--- WHAT IS BEING ASKED ---
The answer must be every entry below, word for word, with the pictures left out.

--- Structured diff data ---
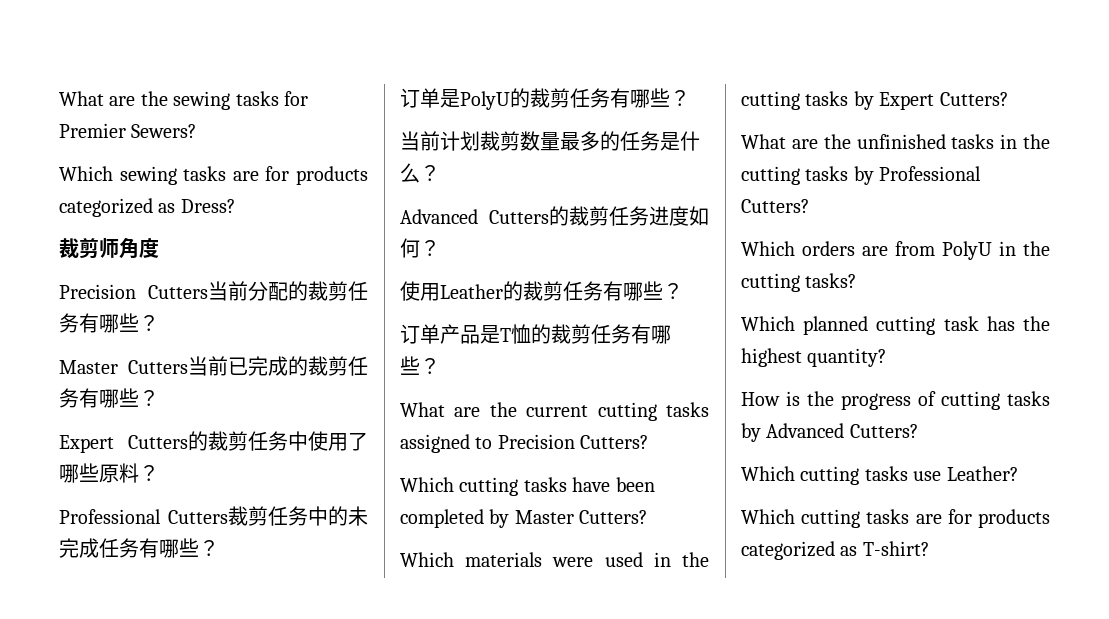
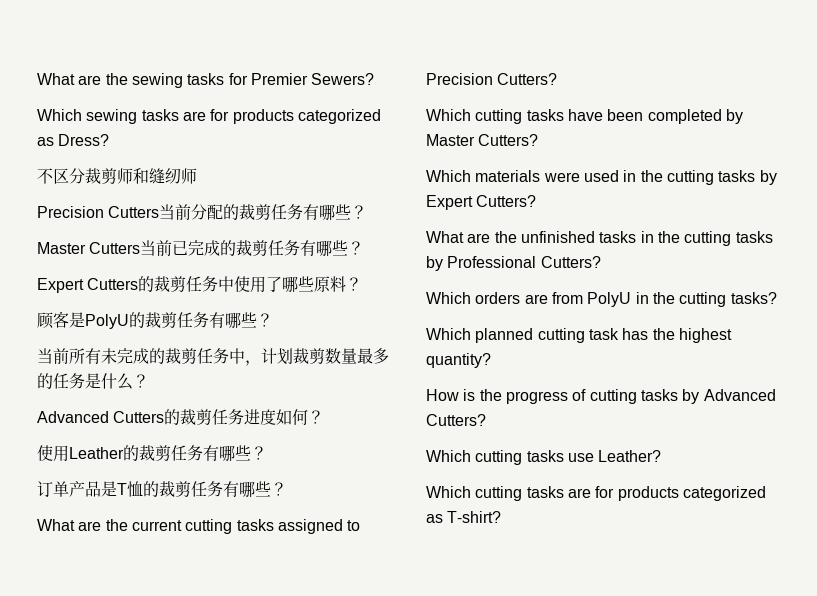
- 裁剪师角度
+ 不区分裁剪师和缝纫师
- Professional Cutters裁剪任务中的未完成任务有哪些？
- 订单是PolyU的裁剪任务有哪些？
+ 顾客是PolyU的裁剪任务有哪些？
- 当前计划裁剪数量最多的任务是什么？
+ 当前所有未完成的裁剪任务中，计划裁剪数量最多的任务是什么？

--- EXERCISE OUTPUT ---
- 裁剪师角度
+ 不区分裁剪师和缝纫师
- Professional Cutters裁剪任务中的未完成任务有哪些？
- 订单是PolyU的裁剪任务有哪些？
+ 顾客是PolyU的裁剪任务有哪些？
- 当前计划裁剪数量最多的任务是什么？
+ 当前所有未完成的裁剪任务中，计划裁剪数量最多的任务是什么？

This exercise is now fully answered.